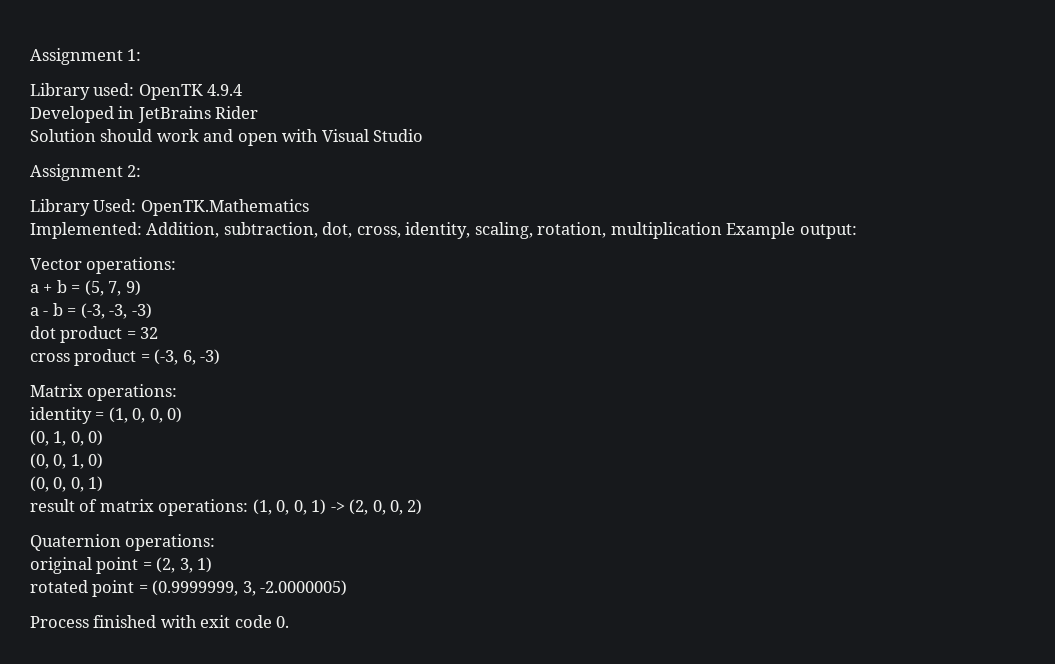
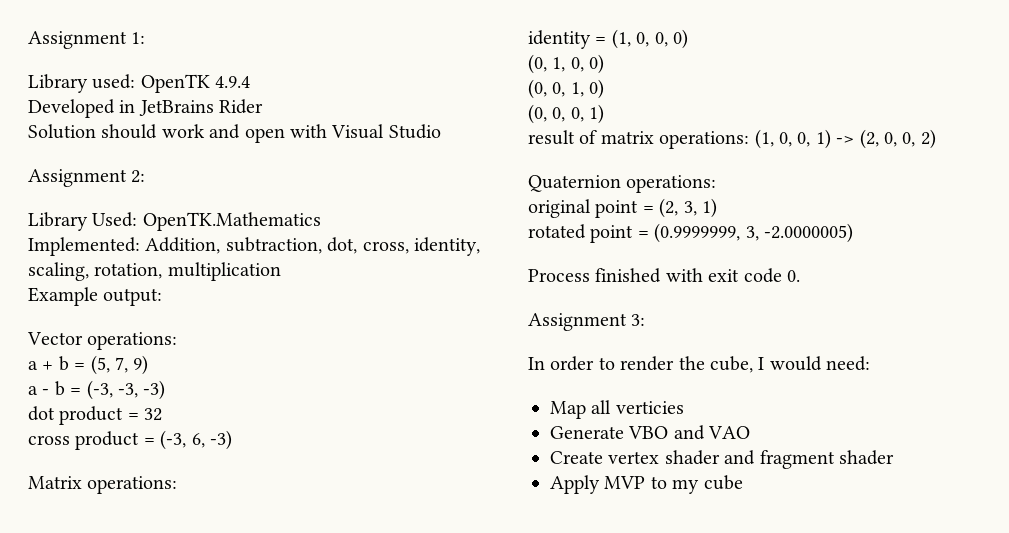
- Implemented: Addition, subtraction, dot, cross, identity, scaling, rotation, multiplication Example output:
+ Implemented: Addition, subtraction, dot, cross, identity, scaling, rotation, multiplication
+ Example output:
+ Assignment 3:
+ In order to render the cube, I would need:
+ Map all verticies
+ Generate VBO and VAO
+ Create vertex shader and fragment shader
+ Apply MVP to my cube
⁂
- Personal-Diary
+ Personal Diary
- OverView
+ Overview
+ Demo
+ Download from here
⁂
In the listing above, find the line with "and fragment shader" and the line with "MVP to my cube", then reproduce both and every line between them exactly.

+ Create vertex shader and fragment shader
+ Apply MVP to my cube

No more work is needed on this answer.